Horace, Odes and Carmen Saeculare
with an English version in the original metres, introduction and notes
ISBN 978-0-905205-94-6 cloth (1998), 978-0-905205-96-0 paper (1999). xxiv+278 pp.
Guy Lee’s exciting new translation of Horace’s major lyric output will be welcomed both by Latinists and by readers of poetry. As always, Lee performs a linguistic miracle: exact attention to the Latin results in innovative English which is both accurate and completely natural.

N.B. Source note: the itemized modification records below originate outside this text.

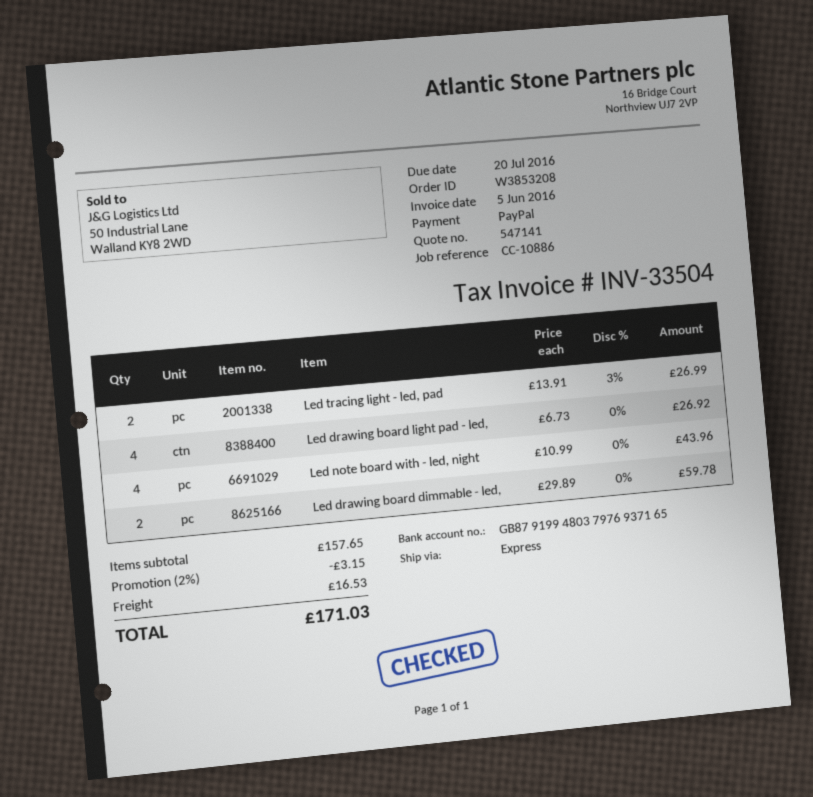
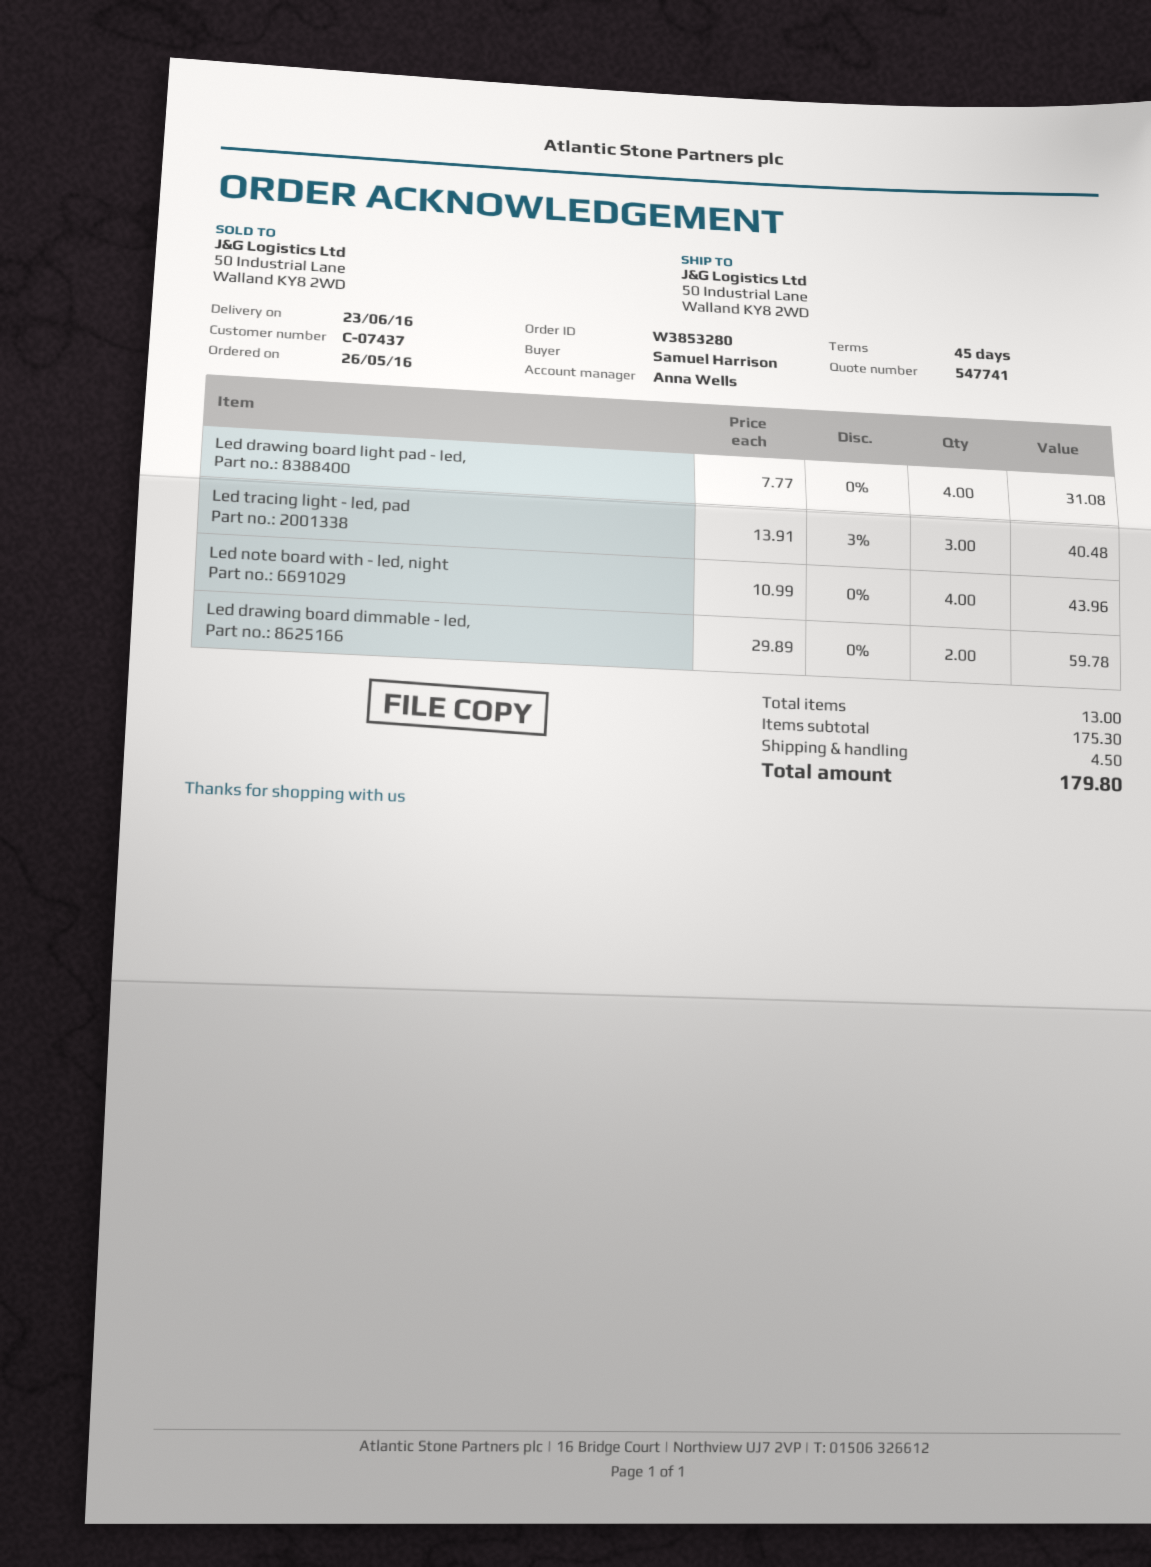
quote number: 547141 -> 547741
order number: W3853208 -> W3853280
Led tracing light - led, pad: 2 x 13.91 - 3% = 26.99 -> 3 x 13.91 - 3% = 40.48
Led drawing board light pad - led,: 4 x 6.73 = 26.92 -> 4 x 7.77 = 31.08
subtotal: 157.65 -> 175.30
discount: 2% = 3.15 -> none
shipping: 16.53 -> 4.50
total: 171.03 -> 179.80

Lee has a thorough understanding of Horace’s own multi-level, multi-cultural poetic idiom and complex literary inheritance, and this is manifest in his own equally eclectic English. Like Horace, he is a master both of everyday usage and of a range of poetic registers. In addition, he has submitted himself to the same discipline as did Horace by moulding his poetry within an alien metrical system: his translations are as closely as possible identical in metre to those of Horace (and it goes without saying match the number of Horace’s lines). The result in a lesser poet would been stilted artificiality; but Lee’s rhythms flow with vigour, grace and variety.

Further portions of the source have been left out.